:: EXERCISE INPUT ::
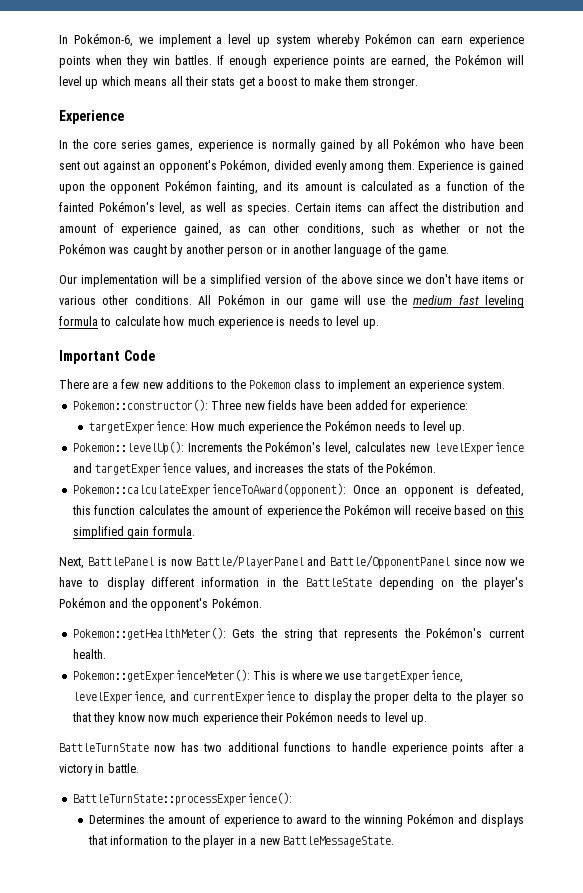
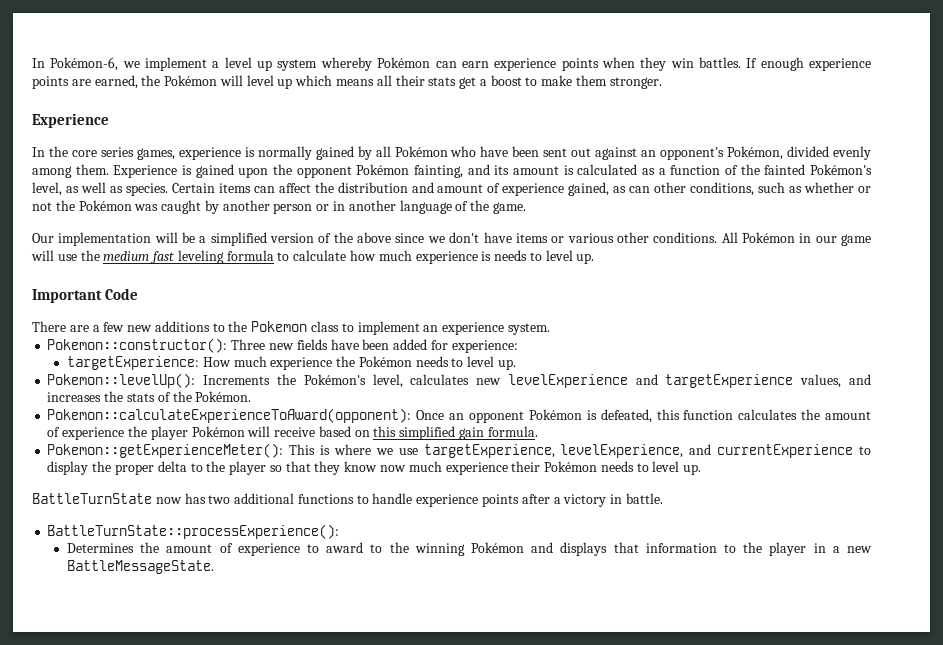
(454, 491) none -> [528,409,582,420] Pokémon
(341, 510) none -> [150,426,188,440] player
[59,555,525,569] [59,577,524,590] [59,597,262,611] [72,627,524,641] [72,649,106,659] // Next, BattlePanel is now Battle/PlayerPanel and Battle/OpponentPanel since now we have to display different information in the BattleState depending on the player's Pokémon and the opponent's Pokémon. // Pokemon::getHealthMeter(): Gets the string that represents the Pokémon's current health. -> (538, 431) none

--

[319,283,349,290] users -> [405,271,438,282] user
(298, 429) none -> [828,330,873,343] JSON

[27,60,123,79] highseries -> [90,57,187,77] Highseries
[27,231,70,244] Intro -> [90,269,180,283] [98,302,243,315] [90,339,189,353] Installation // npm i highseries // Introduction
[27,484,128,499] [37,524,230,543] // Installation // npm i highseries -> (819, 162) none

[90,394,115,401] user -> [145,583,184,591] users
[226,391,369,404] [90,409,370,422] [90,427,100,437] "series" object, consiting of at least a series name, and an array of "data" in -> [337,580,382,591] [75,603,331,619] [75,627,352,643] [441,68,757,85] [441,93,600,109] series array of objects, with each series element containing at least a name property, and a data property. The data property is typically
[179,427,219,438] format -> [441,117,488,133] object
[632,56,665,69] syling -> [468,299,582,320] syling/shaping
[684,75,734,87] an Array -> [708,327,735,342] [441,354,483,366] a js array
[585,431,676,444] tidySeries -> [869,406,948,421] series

--

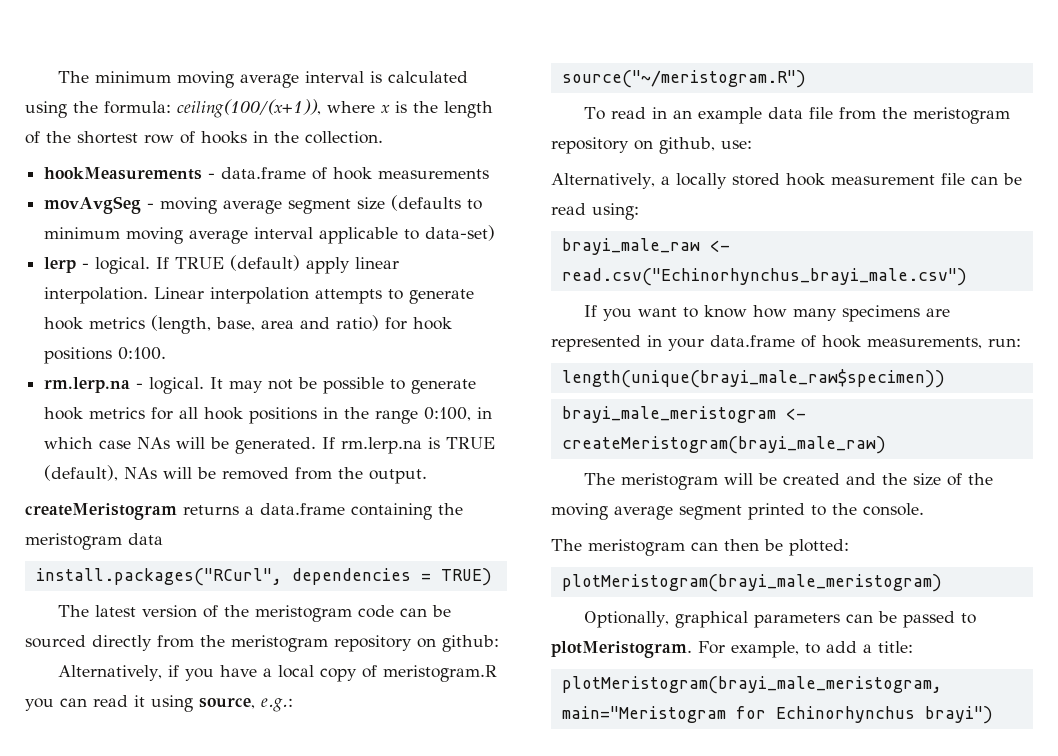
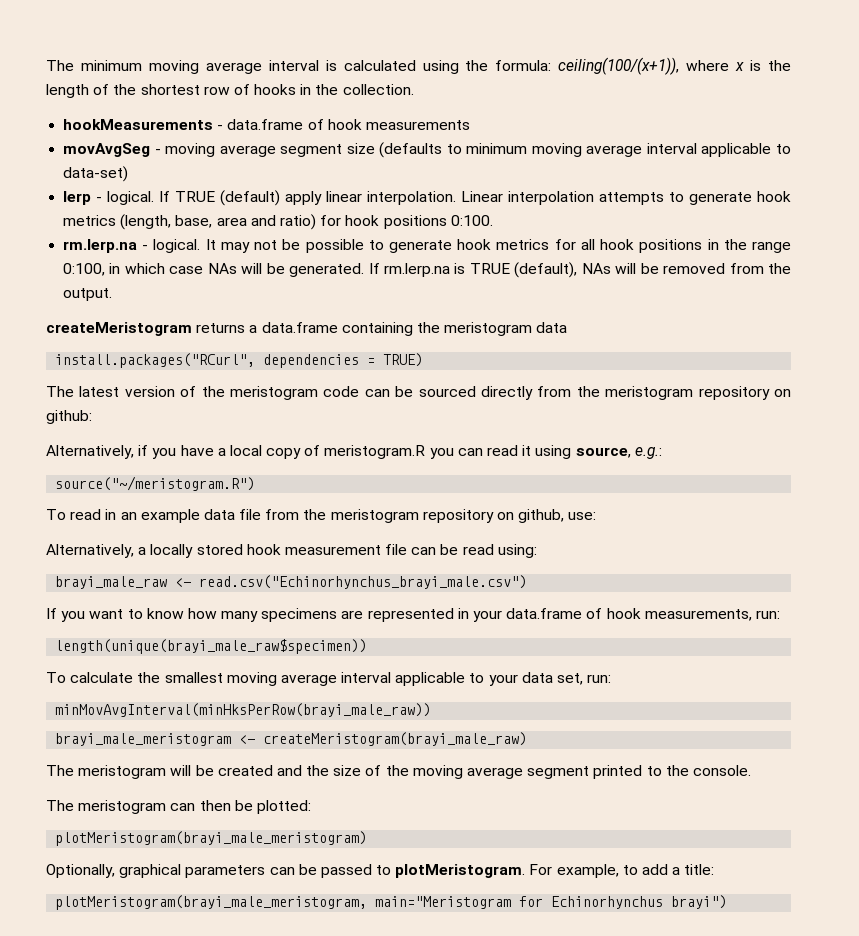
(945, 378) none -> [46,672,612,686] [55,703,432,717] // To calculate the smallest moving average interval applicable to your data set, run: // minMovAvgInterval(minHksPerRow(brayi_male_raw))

:: WORK TO BE COMPLETED ::
Looking at the entries above, can you reproduce exactly the lines from the one that holds "(454, 491) none -> [528,409,582,420] Pokémon" through the one that holds "[59,555,525,569] [59,577,524,590] [59,597,262,611]", and only those?

:: ANSWER ::
(454, 491) none -> [528,409,582,420] Pokémon
(341, 510) none -> [150,426,188,440] player
[59,555,525,569] [59,577,524,590] [59,597,262,611] [72,627,524,641] [72,649,106,659] // Next, BattlePanel is now Battle/PlayerPanel and Battle/OpponentPanel since now we have to display different information in the BattleState depending on the player's Pokémon and the opponent's Pokémon. // Pokemon::getHealthMeter(): Gets the string that represents the Pokémon's current health. -> (538, 431) none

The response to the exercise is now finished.